By disseminating best practices, by defining benchmarks, by developing libraries of shared knowledge and internal communication tools, the Project Management Office has the power and the responsibility to align all team members around a common vision and common goals — and to make sure those vision and goals actually match the strategic directions of the enterprise.

As a cross-functional entity, the PMO has a more comprehensive view of project activities and can coordinate work across projects and programs to avoid interdependency issues or conflicts and maximize value at the organization level.

 

Why Establish a PMO in the First Place?

So, a Project Management Office is a multipurpose function that may take on a wide array of tasks and duties, which all contribute towards increasing alignment across the organization. And this is how PMOs create lasting value for their organization. True, the PMO’s most immediately visible impact is the improvement of project execution. Project Management Offices streamline the project delivery process to eradicate specific pain points, to improve productivity and resource efficiency, to increase project success rate, to speed up time to market, and so forth.
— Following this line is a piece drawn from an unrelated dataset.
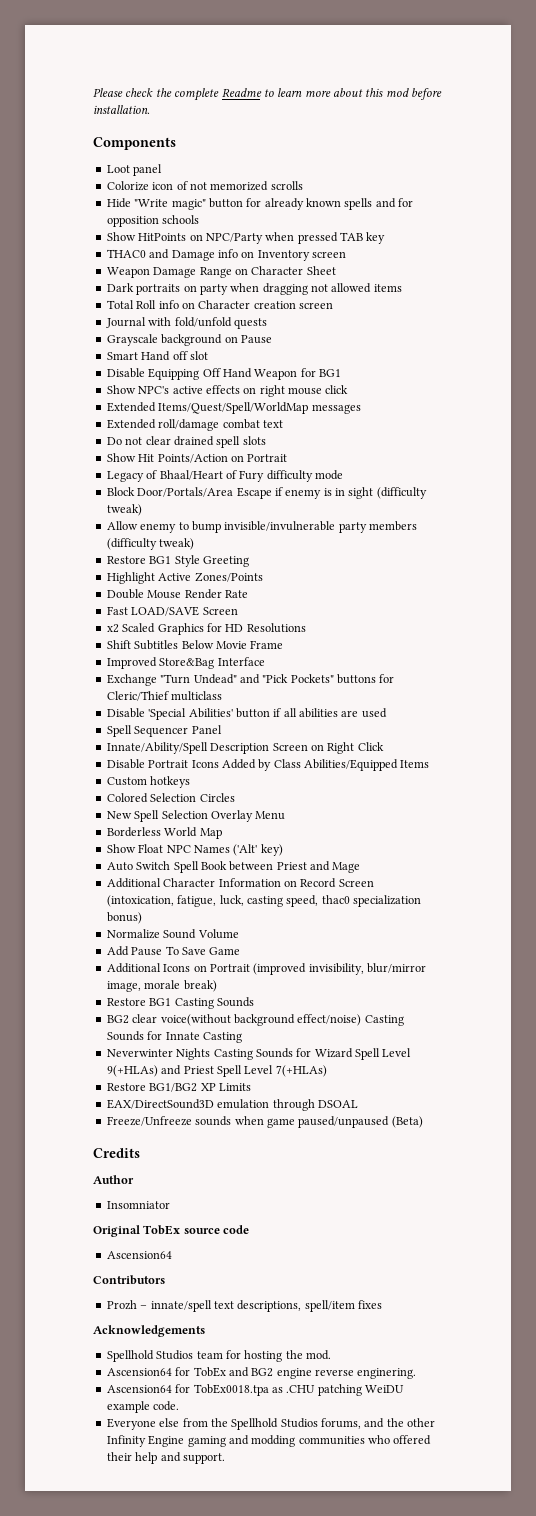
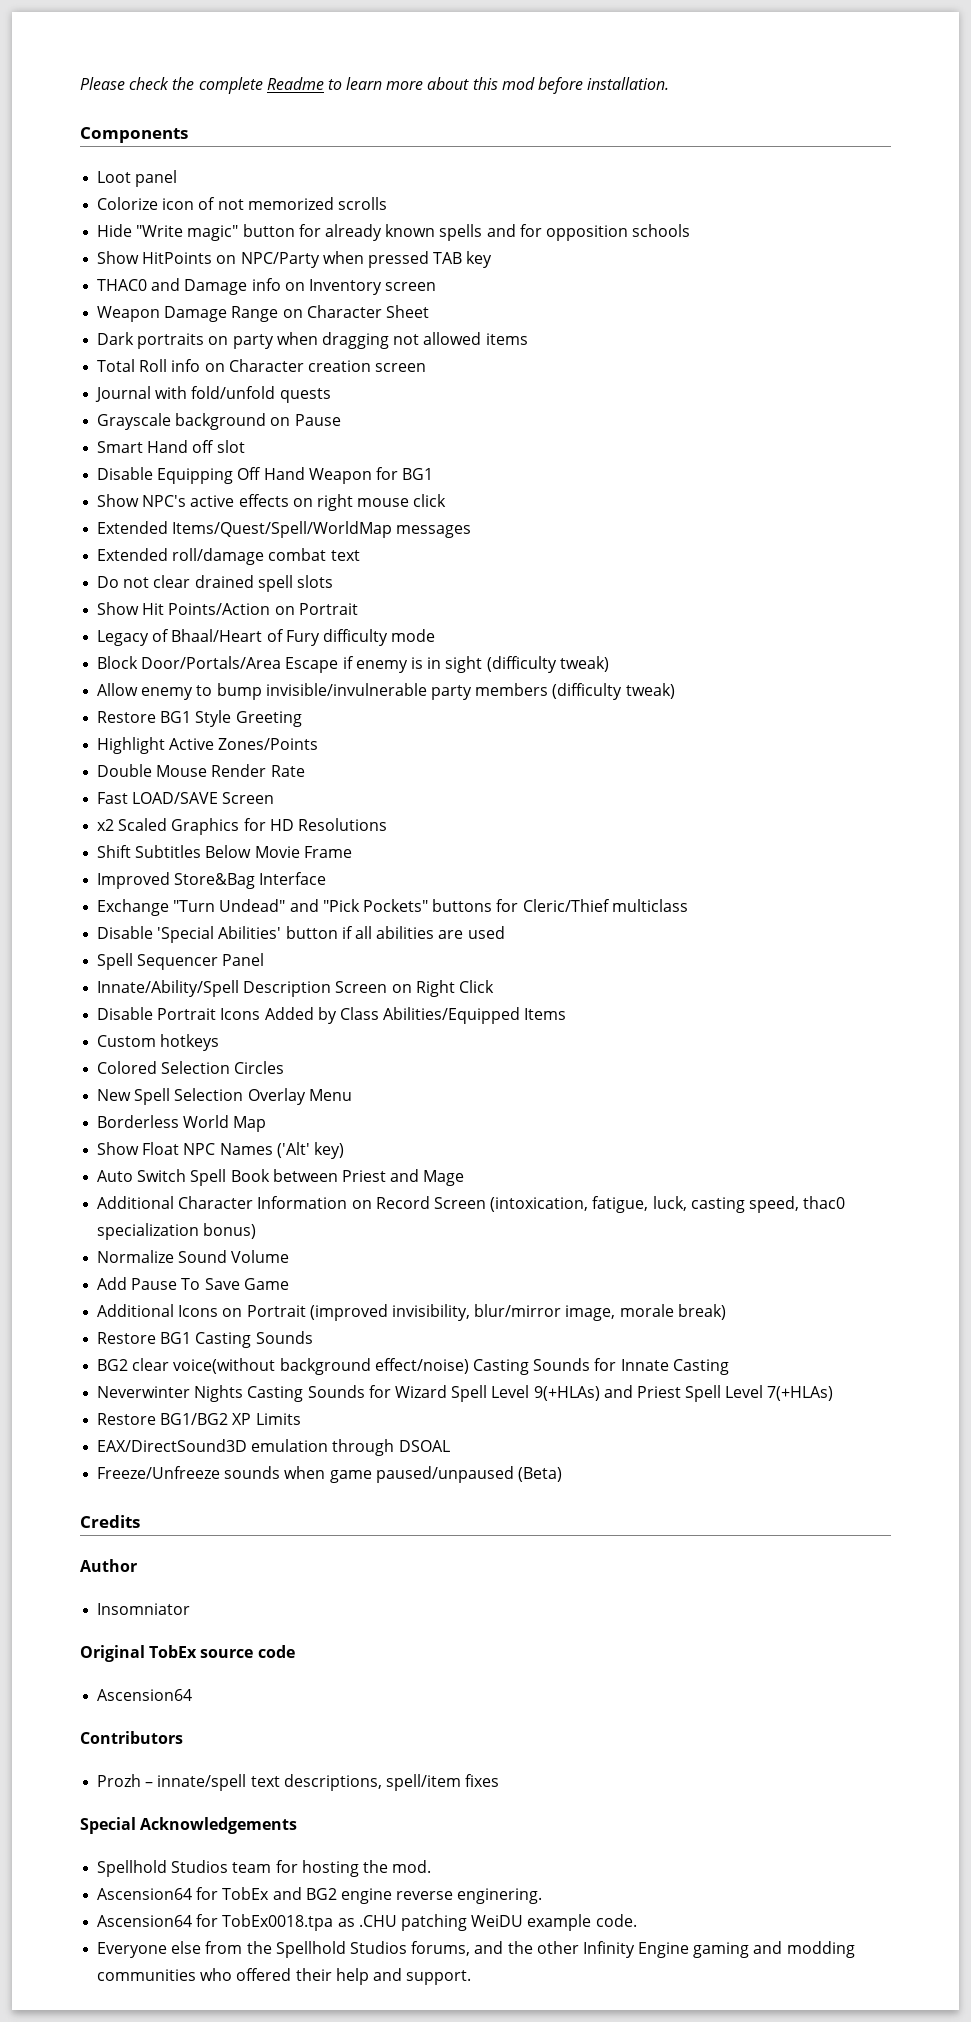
- Acknowledgements
+ Special Acknowledgements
That’s a valuable contribution in itself. Yet, in addition to operational improvement, a PMO is instrumental in strategizing project activity.

Fostering alignment means making sure that decision-makers are aware of operational challenges and opportunities — and, conversely, that strategic directions are known and understood at all levels of the business. That project selection and prioritization factor in the strategic goals of the organization, and that project execution is geared towards achieving those goals. In sum, a Project Management Office gives greater purpose to project activity by emphasizing its business value. And that changes everything.

 

What Do You Want?

Establishing a Project Management Office is expected to provide a number of organizational benefits, which makes the initiative worth your while. Now, how do you proceed? A good first step is to define your “dream” PMO as precisely as possible.

In order to determine where you want to go, you need to understand your starting point. That is, the features that make your organization unique, its current market landscape, and most of all the challenges it faces. To gain that understanding, you should assess the processes, structures and tools that are currently in place for managing projects and portfolios of projects. Get a feel of the current behaviors and practices of team members. Identify the key stakeholders and understand their respective roles and responsibilities. Figure out how decisions are made and communicated and identify the problem-solving mechanisms. Try to get a sense of the overall PPM maturity of project teams.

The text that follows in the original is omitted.